DIRECTIONS> Which lines below fall between the one containing "GeneralUltra Bath©: 3" and the one containing "total: 226.99 -> 208.20"? Repeat them exactly, counting both of those lines, and add nothing else.

Before-and-after change records
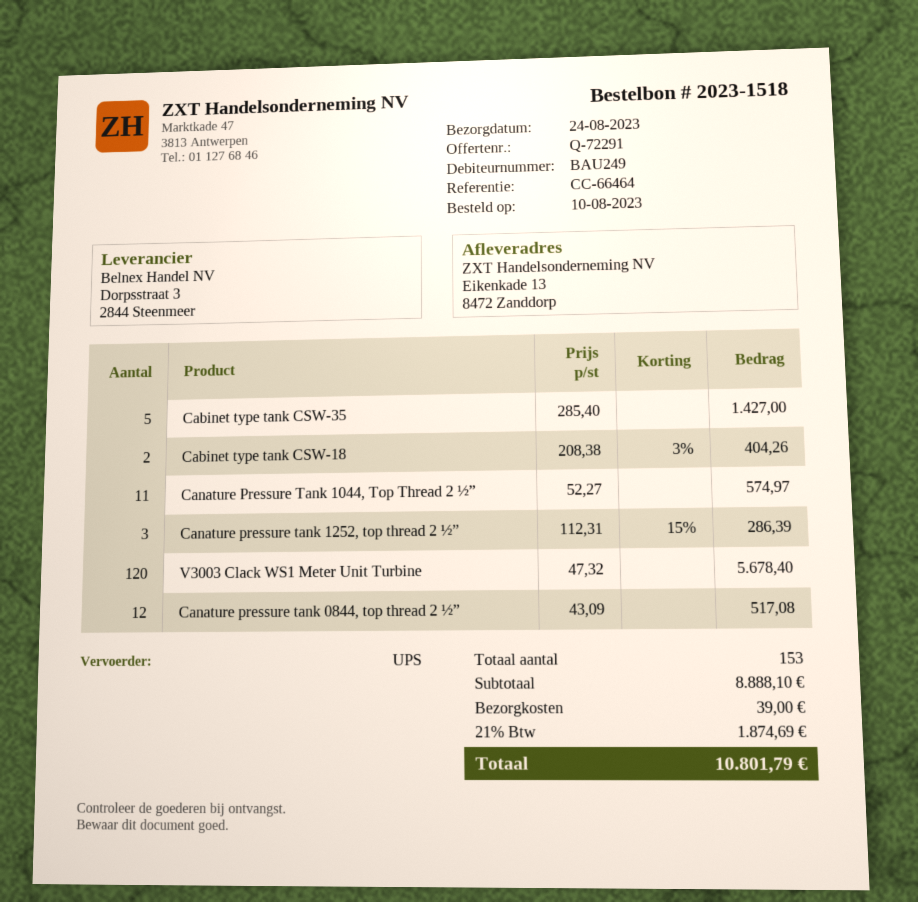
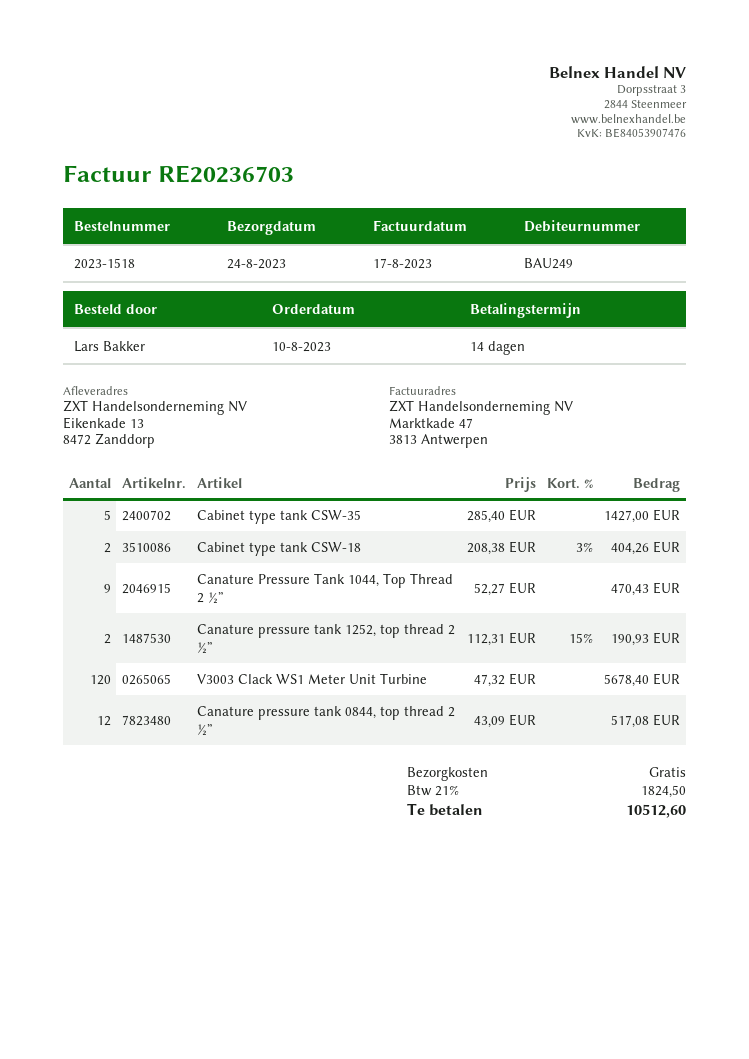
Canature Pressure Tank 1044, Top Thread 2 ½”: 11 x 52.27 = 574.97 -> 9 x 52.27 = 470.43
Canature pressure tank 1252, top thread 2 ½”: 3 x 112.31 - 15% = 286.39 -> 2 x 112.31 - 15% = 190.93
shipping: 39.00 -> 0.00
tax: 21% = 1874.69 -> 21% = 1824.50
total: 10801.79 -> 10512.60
...
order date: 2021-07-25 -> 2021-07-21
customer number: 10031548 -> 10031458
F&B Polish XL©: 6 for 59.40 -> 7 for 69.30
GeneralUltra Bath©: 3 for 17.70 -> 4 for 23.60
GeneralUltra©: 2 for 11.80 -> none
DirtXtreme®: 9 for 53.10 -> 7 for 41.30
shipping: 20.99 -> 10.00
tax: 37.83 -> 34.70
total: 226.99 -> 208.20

OUTPUT FOR THIS TASK>
GeneralUltra Bath©: 3 for 17.70 -> 4 for 23.60
GeneralUltra©: 2 for 11.80 -> none
DirtXtreme®: 9 for 53.10 -> 7 for 41.30
shipping: 20.99 -> 10.00
tax: 37.83 -> 34.70
total: 226.99 -> 208.20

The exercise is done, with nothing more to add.